SO- I hear you! If people don't have a working knowledge of medicine and how to get the help they need, often they don't... all the more reason for us to speak up for them :) Even if shifts are nuts- you made a difference to the ones who got what they needed that day :)

Specializes in LTC.

I am so sorry for your frustrations.

I'm not an ER nurse so I really don't know what happens in the ER for a someone who's had a fall.

I do however know that some ERs kinda suck.

One of the ERs that most of the residents in my facility use is terrible. This week alone I had a patient go to the ER with chest pain, then come back from the ER with 8/10 chest pain. I about blew a gasket when I requested her labs from the ER and they didn't even draw cardiac enzymes.

A couple of days later we sent someone out with a suspected bowel obstruction... They did an abd xray that showed she was FOS... Did one ineffective enema and sent her back to us with an order for mirilax. She came back to the facility and almost immediately went into respiratory arrest.

So in conclusion some ERs suck. I would write a couple of angry letters to the ER your mother was seen at and then I would try to never take her back there again.

Specializes in Trauma Surgery, Nursing Management.

Since you were given the name of the QA person, I think it is completely appropriate for you to follow up.

Although it is very difficult to take your emotions out of the situation, write down each event factually and ask them where the line of communication broke down.

I am amazed at the treatment she received the first time.
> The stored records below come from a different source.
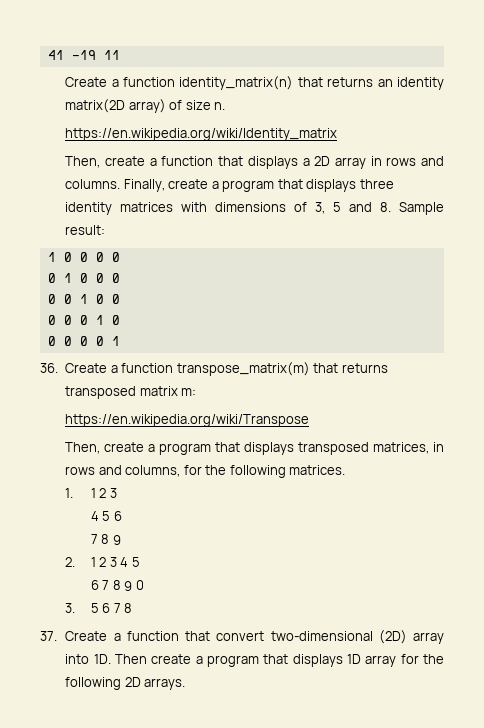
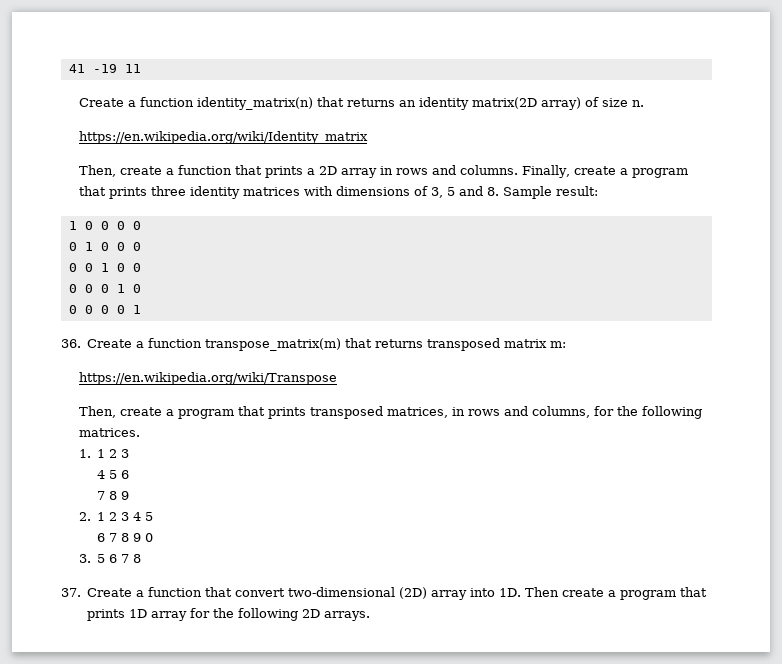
- Then, create a function that displays a 2D array in rows and columns.
+ Then, create a function that prints a 2D array in rows and columns.
- Finally, create a program that displays three identity matrices with dimensions of 3, 5 and 8. Sample result:
+ Finally, create a program that prints three identity matrices with dimensions of 3, 5 and 8. Sample result:
- Then, create a program that displays transposed matrices, in rows and columns, for the following matrices.
+ Then, create a program that prints transposed matrices, in rows and columns, for the following matrices.
- Then create a program that displays 1D array for the following 2D arrays.
+ Then create a program that prints 1D array for the following 2D arrays.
I am further surprised that they sent you looking for a particular sling...THEY should have arranged that for you! I feel confident that they have an ortho dept that had the type of sling that your Mom needed.

It sounds like they dropped the ball on several fronts. Address each of these and keep meticulous records of her follow ups.

I will be thinking about you and your Mom, and hoping that she gets the correct course of treatments in the near future.

Specializes in ER, ICU.

As a family member you are entitled to have your concerns addressed and feel satisfied. I would follow up.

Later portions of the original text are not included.